• EXERCISE DATA
····················

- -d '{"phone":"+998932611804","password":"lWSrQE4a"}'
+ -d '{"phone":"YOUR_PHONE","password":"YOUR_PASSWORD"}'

····················

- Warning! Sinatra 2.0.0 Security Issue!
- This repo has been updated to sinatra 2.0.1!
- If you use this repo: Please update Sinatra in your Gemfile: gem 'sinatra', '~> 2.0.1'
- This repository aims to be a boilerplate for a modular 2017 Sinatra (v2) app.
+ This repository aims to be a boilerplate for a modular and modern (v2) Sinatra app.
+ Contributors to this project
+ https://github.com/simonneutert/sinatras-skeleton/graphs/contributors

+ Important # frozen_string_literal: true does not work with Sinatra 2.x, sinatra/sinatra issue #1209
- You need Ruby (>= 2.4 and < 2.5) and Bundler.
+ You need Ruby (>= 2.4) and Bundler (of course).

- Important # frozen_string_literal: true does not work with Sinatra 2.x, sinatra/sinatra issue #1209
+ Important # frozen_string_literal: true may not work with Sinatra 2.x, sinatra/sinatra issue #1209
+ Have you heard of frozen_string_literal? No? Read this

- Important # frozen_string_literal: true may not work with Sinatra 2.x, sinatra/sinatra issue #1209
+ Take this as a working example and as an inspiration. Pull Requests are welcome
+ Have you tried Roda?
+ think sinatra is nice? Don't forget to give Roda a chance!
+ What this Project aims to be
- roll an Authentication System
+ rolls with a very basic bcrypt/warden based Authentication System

····················

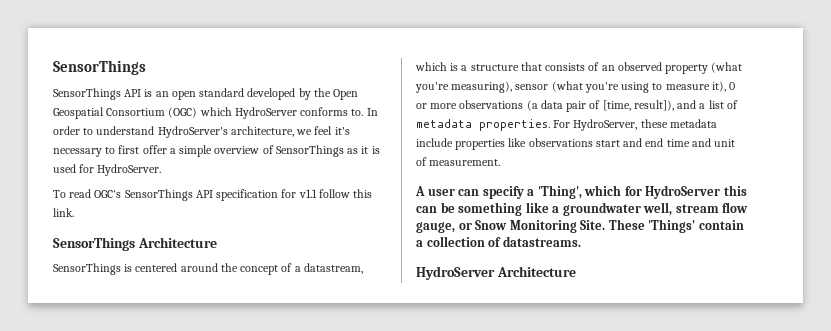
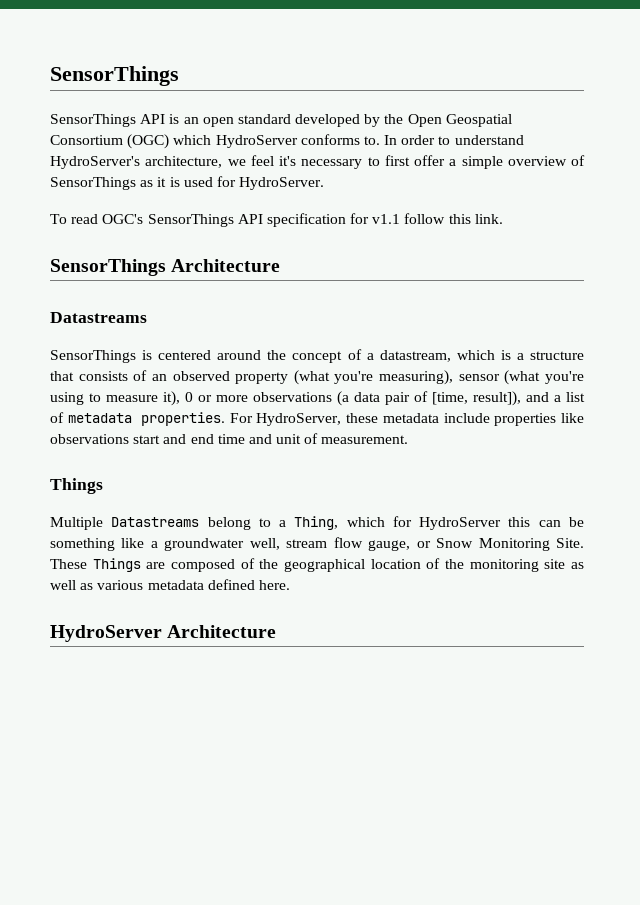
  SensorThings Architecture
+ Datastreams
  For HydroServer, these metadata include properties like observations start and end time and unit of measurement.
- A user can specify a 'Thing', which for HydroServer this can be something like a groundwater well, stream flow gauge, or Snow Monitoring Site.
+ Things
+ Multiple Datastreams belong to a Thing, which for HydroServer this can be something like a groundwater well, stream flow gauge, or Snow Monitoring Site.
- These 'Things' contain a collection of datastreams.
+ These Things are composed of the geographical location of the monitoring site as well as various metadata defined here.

····················

Give the number of lines in the data above that include the word "which", with no other words.

• EXPECTED ANSWER
2